§ **What you have to do**
Your reply should consist solely of the lines from the start of the material below through the line containing "Colestore Miu Miu", reproduced exactly.

§ **Records supplied**
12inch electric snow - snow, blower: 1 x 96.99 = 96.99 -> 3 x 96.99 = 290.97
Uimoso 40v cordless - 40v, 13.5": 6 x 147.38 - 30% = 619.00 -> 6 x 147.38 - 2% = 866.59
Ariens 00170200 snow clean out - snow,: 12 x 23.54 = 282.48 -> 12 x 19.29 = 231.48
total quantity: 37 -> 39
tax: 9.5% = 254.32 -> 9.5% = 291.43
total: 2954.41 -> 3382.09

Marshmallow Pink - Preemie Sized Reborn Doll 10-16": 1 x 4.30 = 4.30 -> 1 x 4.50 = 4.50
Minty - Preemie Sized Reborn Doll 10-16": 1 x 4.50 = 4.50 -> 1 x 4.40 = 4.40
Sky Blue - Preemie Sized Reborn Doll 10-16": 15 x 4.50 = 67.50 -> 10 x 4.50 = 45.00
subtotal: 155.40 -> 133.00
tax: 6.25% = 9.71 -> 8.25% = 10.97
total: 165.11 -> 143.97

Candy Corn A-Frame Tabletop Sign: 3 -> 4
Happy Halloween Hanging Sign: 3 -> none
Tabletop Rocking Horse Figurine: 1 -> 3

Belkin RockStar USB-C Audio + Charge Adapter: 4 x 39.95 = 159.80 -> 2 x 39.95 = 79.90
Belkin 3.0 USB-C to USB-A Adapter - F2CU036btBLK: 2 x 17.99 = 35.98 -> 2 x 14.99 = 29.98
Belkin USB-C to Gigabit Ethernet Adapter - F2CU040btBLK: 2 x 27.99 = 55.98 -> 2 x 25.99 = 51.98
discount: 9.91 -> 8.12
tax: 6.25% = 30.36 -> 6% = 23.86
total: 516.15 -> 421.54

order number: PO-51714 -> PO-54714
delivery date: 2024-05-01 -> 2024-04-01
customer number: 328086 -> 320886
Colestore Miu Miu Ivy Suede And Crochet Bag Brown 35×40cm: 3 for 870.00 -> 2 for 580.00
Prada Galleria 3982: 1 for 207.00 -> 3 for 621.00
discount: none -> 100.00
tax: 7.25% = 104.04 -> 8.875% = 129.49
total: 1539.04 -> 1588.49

§ **Answer below**
12inch electric snow - snow, blower: 1 x 96.99 = 96.99 -> 3 x 96.99 = 290.97
Uimoso 40v cordless - 40v, 13.5": 6 x 147.38 - 30% = 619.00 -> 6 x 147.38 - 2% = 866.59
Ariens 00170200 snow clean out - snow,: 12 x 23.54 = 282.48 -> 12 x 19.29 = 231.48
total quantity: 37 -> 39
tax: 9.5% = 254.32 -> 9.5% = 291.43
total: 2954.41 -> 3382.09

Marshmallow Pink - Preemie Sized Reborn Doll 10-16": 1 x 4.30 = 4.30 -> 1 x 4.50 = 4.50
Minty - Preemie Sized Reborn Doll 10-16": 1 x 4.50 = 4.50 -> 1 x 4.40 = 4.40
Sky Blue - Preemie Sized Reborn Doll 10-16": 15 x 4.50 = 67.50 -> 10 x 4.50 = 45.00
subtotal: 155.40 -> 133.00
tax: 6.25% = 9.71 -> 8.25% = 10.97
total: 165.11 -> 143.97

Candy Corn A-Frame Tabletop Sign: 3 -> 4
Happy Halloween Hanging Sign: 3 -> none
Tabletop Rocking Horse Figurine: 1 -> 3

Belkin RockStar USB-C Audio + Charge Adapter: 4 x 39.95 = 159.80 -> 2 x 39.95 = 79.90
Belkin 3.0 USB-C to USB-A Adapter - F2CU036btBLK: 2 x 17.99 = 35.98 -> 2 x 14.99 = 29.98
Belkin USB-C to Gigabit Ethernet Adapter - F2CU040btBLK: 2 x 27.99 = 55.98 -> 2 x 25.99 = 51.98
discount: 9.91 -> 8.12
tax: 6.25% = 30.36 -> 6% = 23.86
total: 516.15 -> 421.54

order number: PO-51714 -> PO-54714
delivery date: 2024-05-01 -> 2024-04-01
customer number: 328086 -> 320886
Colestore Miu Miu Ivy Suede And Crochet Bag Brown 35×40cm: 3 for 870.00 -> 2 for 580.00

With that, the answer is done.